这一番话说的甚是不客气,就只差指着我的鼻子与我说不要多管闲事了,而我这个人也从来都不是一个好脾气的。常年跟在恨长生身后,耳渲目染某些气场存心想学也能有那么几分相似,算是勉强能唬得住人吧。
可今日,这闲事我还偏偏管定了。孙付鸣,为人子的孝道我劝你自觉的去尽了,若是我动手逼你可能就没有现在这般好说话了。

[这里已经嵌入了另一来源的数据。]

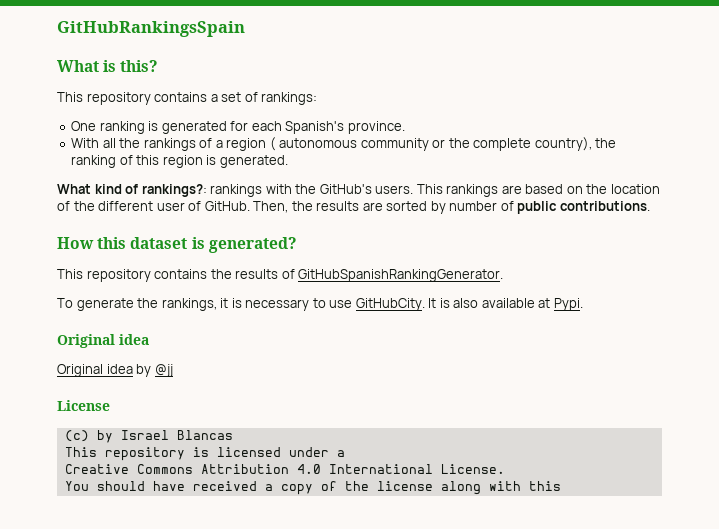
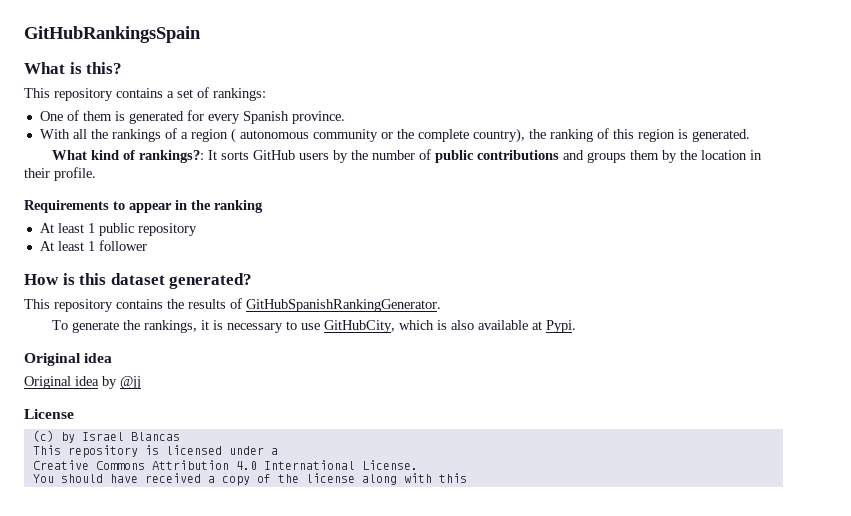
- One ranking is generated for each Spanish's province.
+ One of them is generated for every Spanish province.
- What kind of rankings?: rankings with the GitHub's users. This rankings are based on the location of the different user of GitHub. Then, the results are sorted by number of public contributions.
+ What kind of rankings?: It sorts GitHub users by the number of public contributions and groups them by the location in their profile.
+ Requirements to appear in the ranking
+ At least 1 public repository
+ At least 1 follower
- How this dataset is generated?
+ How is this dataset generated?
- To generate the rankings, it is necessary to use GitHubCity. It is also available at Pypi.
+ To generate the rankings, it is necessary to use GitHubCity, which is also available at Pypi.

说话间又状似不经意的掂了掂手中的千秋,那刘管事大概是对此还有些阴影,不动声色中又朝后退了一步。这孙付鸣能将六爻坊经营的这般有声有色的,也不是表面上看的那样草包,至少还是算会审视时渡的。见到情形不对,他倒也没有再与我多争执什么,而是站起身来准备带着我向外走。
既然小侠都如此说了,我岂不得跟你走一趟才是?
且不管他这话中有几分真心,但是想着他好歹愿意听我的,心中的厌恶便略微少了那么几分。快步上前从而忽视了他刻意落下的步伐,直到出了雅间的门,看见外面的家丁持着武器离我越来越近才惊觉到不对,转过头再看孙付鸣已经离我有一段距离了。心里没来由的有股焦躁,不是因为孙付鸣骗了我,而是生气自己竟然还是如此的不长记性,甚至会被这种人愚弄,算起来今天已经是第二次吃亏了,我又向来不是个好脾气的人自然也是懒得再废话。能动手解决的事,没有必要瞎吵吵。
外面围着我的这些人大概是先前没有在屋子里见到千秋的出鞘速度,所以现在虽然看起来有些谨慎但也不算害怕。我本无意杀生,这些人可能算是恶仆,但是还不到命丧我剑下的地步,所以剑都不用出鞘,便将他们都收拾了一番,前后不过半柱香的时间,脚下便倒了大片。不得不说这群人的身手比起狄庄养的那群人要差得多了,刀枪棍棒拿在手里也是瞎比划,抡了半天也没个实用的把式,我甚至怀疑自己赤手空拳也能将他们收拾了。
只是再抬头的时候已经没有孙付鸣和刘管事的身影,想必中途已经是偷跑了。原以为是一个聪明人,不过现在看来也不过尔尔,跑的了和尚跑不了庙,这么大一个赌场,除非是他们不想要,否则我随便闹点事出来,可就不是逃避能解决的问题了。只是,就凭着这番愚弄,等下抓住他们少不得是要给点罪于他二人。